Bob Cooper

Personal information
- Born: Sidney Robert Cooper 5 October 1937 Santa Monica, California, U.S.
- Died: 16 February 2020 (age 82) Noosa Heads, Queensland, Australia

Surfing career
- Sport: Surfing
- Sponsors: Morey Pope
- Major achievements: 1966 ISF World Surfing Champion (men's)

Surfing specifications
- Stance: Regular
- Shaper: Channel Islands Surfboards
- Favourite waves: Rincon (USA) and Coffs Harbour (Australia)
- Favourite maneuvers: Hang Ten and Trim

= Bob Cooper (surfer) =

American/Australian Surfer

Sidney Robert "Bob" Cooper (5 October 1937 – 16 February 2020) was an American and Australian surfer, shaper, surf shop owner and surf commentator. He was regarded as being one of very few surfers and shapers to be majorly influential in surf history on both sides of the Pacific Ocean.

He began surfing in 1952 at age 15, at Malibu.

His nicknames included the Bearded Bard and the Original Surfing Beatnik.

Cooper died 16 February 2020, aged 82, from cancer-related illnesses near his home at Noosa Heads, Queensland, Australia.

== Surfing career ==
Born in Santa Monica, California, Bob grew up near the beaches there and started surfing at Malibu Beach in 1952.

He also became an early surfboard shaper in California, working for the likes of Dale Velzy, Reynolds Yater, and Tom Morey.

Cooper's signature ‘Bob Cooper Blue Machine’ model produced in 1967 and early 1968 by Morey-Pope Surfboards, was the only board of the era to feature an asymmetrical fin setup.

Cooper was one of the first Americans to travel to Australia, bringing with him USA surfboard-building innovation.

After his first visit to Australia in 1959, Cooper began working with Barry Bennett and Gordon Woods, where he introduced Californian manufacturing techniques. He later worked with Midget Farrelly, Joe Larkin, and many of the major labels in Brookvale, Sydney.

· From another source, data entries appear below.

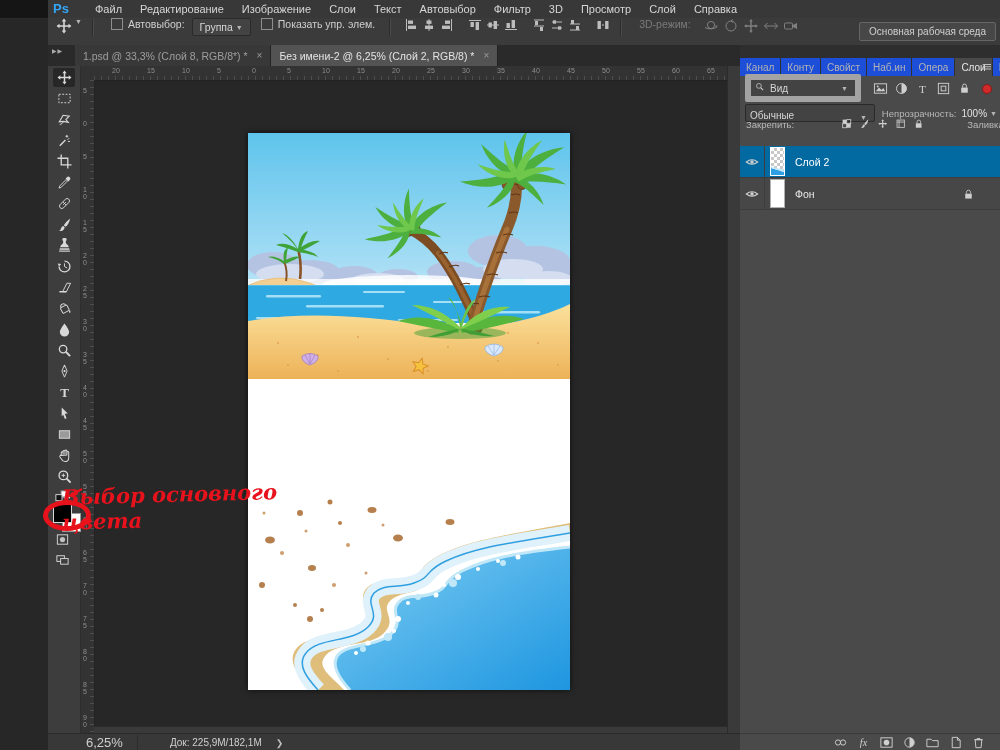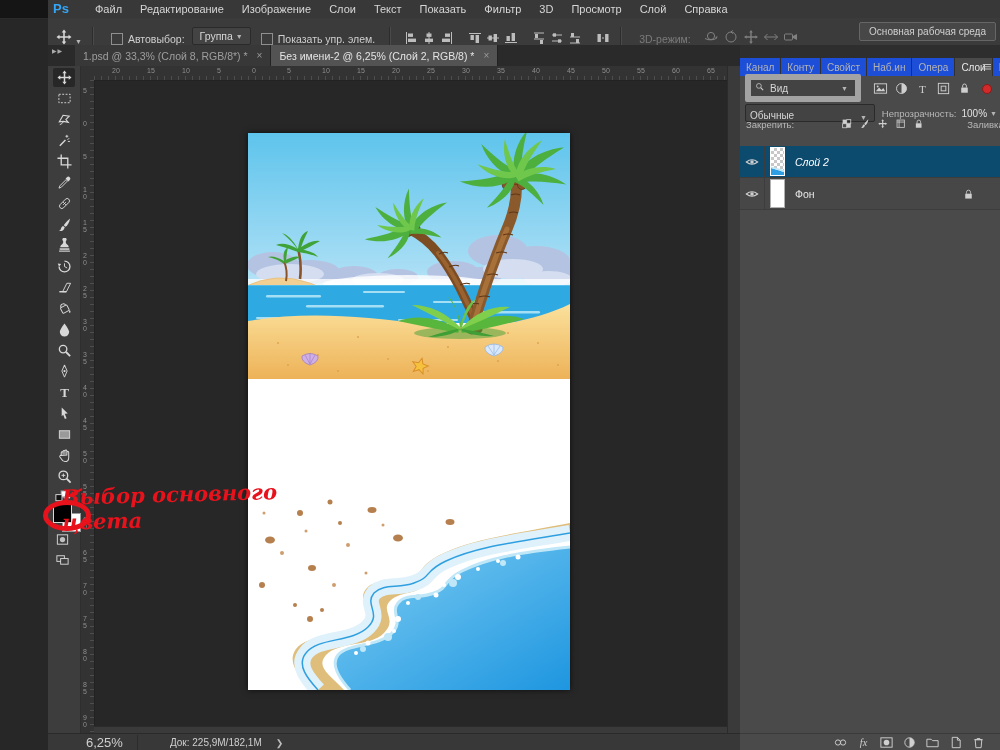--- a/index.html
+++ b/index.html
@@ -113,7 +113,7 @@
       <span class="menu-item">Изображение</span>
       <span class="menu-item">Слои</span>
       <span class="menu-item">Текст</span>
-      <span class="menu-item">Показать</span>
+      <span class="menu-item">Автовыбор</span>
       <span class="menu-item">Фильтр</span>
       <span class="menu-item">3D</span>
       <span class="menu-item">Просмотр</span>

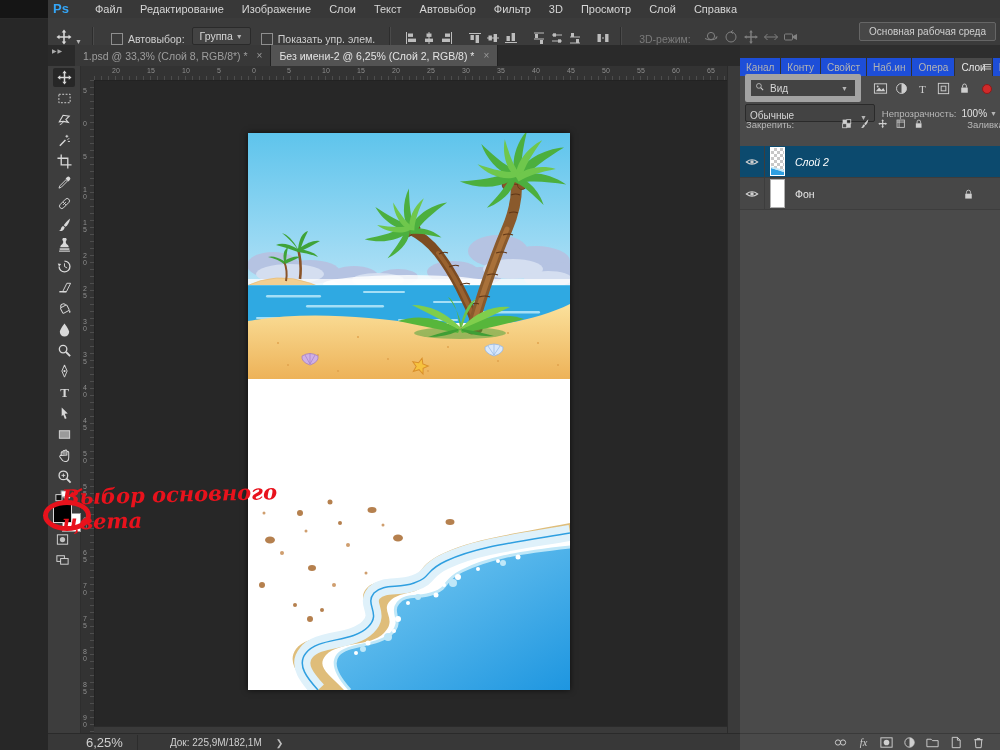--- a/index.html
+++ b/index.html
@@ -12,7 +12,7 @@
   .ps-logo{left:53px;top:1px;font-size:13px;font-weight:bold;color:#34a6f8;letter-spacing:0;}
   .menu-items{left:86px;top:0;height:18px;display:flex;align-items:center;}
   .menu-item{padding:0 9px;font-size:11px;color:#d6d6d6;cursor:default;}
-  .optionsbar{left:48px;top:18px;width:952px;height:27px;background:#3b3b3b;border-bottom:7px solid #84cc16;display:flex;align-items:flex-end;}
+  .optionsbar{left:48px;top:18px;width:952px;height:27px;background:#3b3b3b;border-bottom:7px solid #84cc16;display:flex;align-items:flex-start;}
   .caret{font-size:7px;color:#b5b5b5;margin:0 3px;}
   .checkbox{width:10px;height:10px;border:1px solid #8f8f8f;background:#3b3b3b;margin:0 5px 0 10px;}
   .ob-label{font-size:10.5px;color:#cfcfcf;}

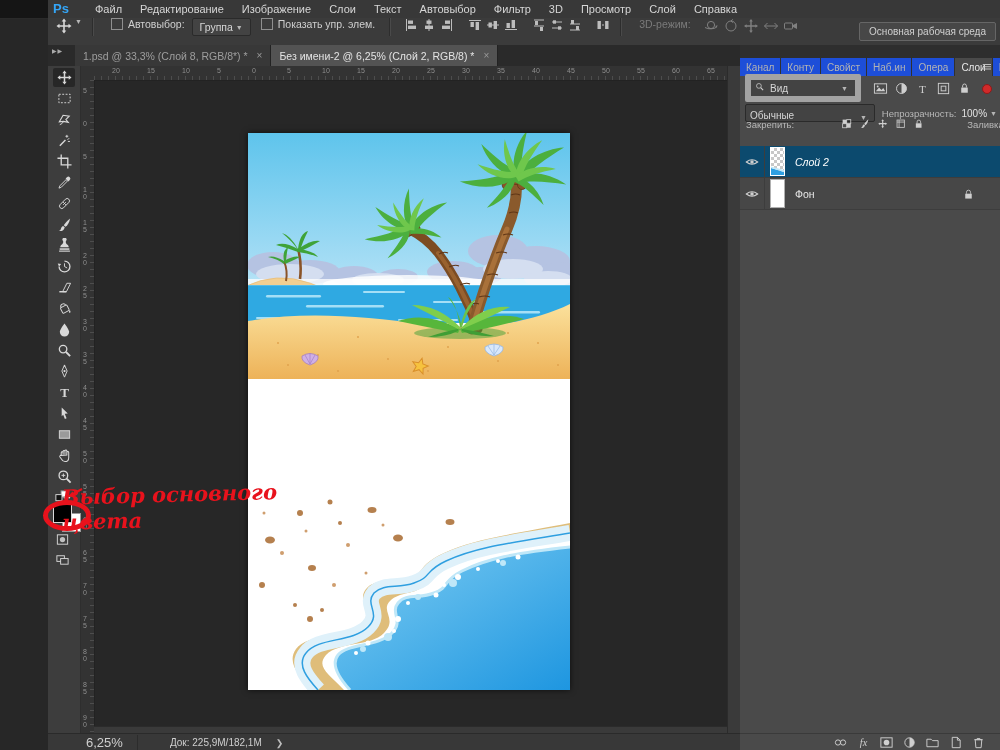--- a/index.html
+++ b/index.html
@@ -78,7 +78,7 @@
   .l-icons{display:flex;align-items:center;gap:5px;margin-left:6px;}
   .layers-list{left:0;top:101px;width:260px;}
   .layer-row{position:relative;width:260px;height:31px;background:#474747;border-bottom:1px solid #3d3d3d;display:flex;align-items:center;}
-  .layer-row.selected{background:#0c4a6e;font-style:italic;}
+  .layer-row.selected{background:#0369a1;}
   .eye-cell{width:24px;height:31px;display:flex;align-items:center;justify-content:center;border-right:1px solid #3d3d3d;}
   .thumb{width:13px;height:27px;margin-left:5px;border:1px solid #b0b0b0;position:relative;overflow:hidden;background:#fff;}
   .checker{background-color:#fff;background-image:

Around 1963., he moved to Queensland where he worked with Bob McTavish, Russell Hughes and Algie Grud at the Hayden Kenny factory on the Sunshine Coast.

At the height of his popularity in California] in 1968, Cooper left America for good, moving permanently to Australia with his new wife.

Cooper went on to become a keen driver of the initial shortboard revolution of the 1970s.

== Surf Films and Features ==
Cooper featured in several surf films of 1960s – 1980s including Slippery When Wet, Surfing Hollow Days, Strictly Hot, Men of Wood & Foam (2016).

Cooper modelled for surf labels such as Morey Pope, O’Neill Wetsuits and Okanui Boardshorts.

Cooper was the first in the surfing industry to promote Indigenous Australian surfers, featuring a few in advertising campaigns of the late 1970s.

== Surf Shops ==
Cooper and his Dutch wife Wilhelmina, whom he met in Australia, opened their first Coopers Surf Shop in 1969 at the Jetty area in Coffs Harbour. At one point this was the biggest surf shop in Australia. Subsequent stores were opened at Coffs Harbour and on the Gold Coast in the 1980s. Cooper sold his businesses in 1993, afterwards retiring to Noosa Heads in Queensland.

Today there are six Coopers Surf Stores around. Cooper continued making custom surfboards for collectors in his retirement from his home at Marcus Beach, Queensland, from 1993 – 2015.

== Religion ==
Cooper was a life-long and sixth-generation member of the Church of Jesus Christ of Latter-day Saints, with his faith being central to his life and teachings. Cooper claimed that it was his religion, not his surfing, that was his bedrock.

Cooper was known for refusing to participate in all surf activities on Sundays. While he entered few surfing competitions, he invariably would pull out before any finals held on Sundays, to the great irritation of officials.

He also refused to open any of his stores on Sundays, and he refused alcohol and tobacco according to his faith.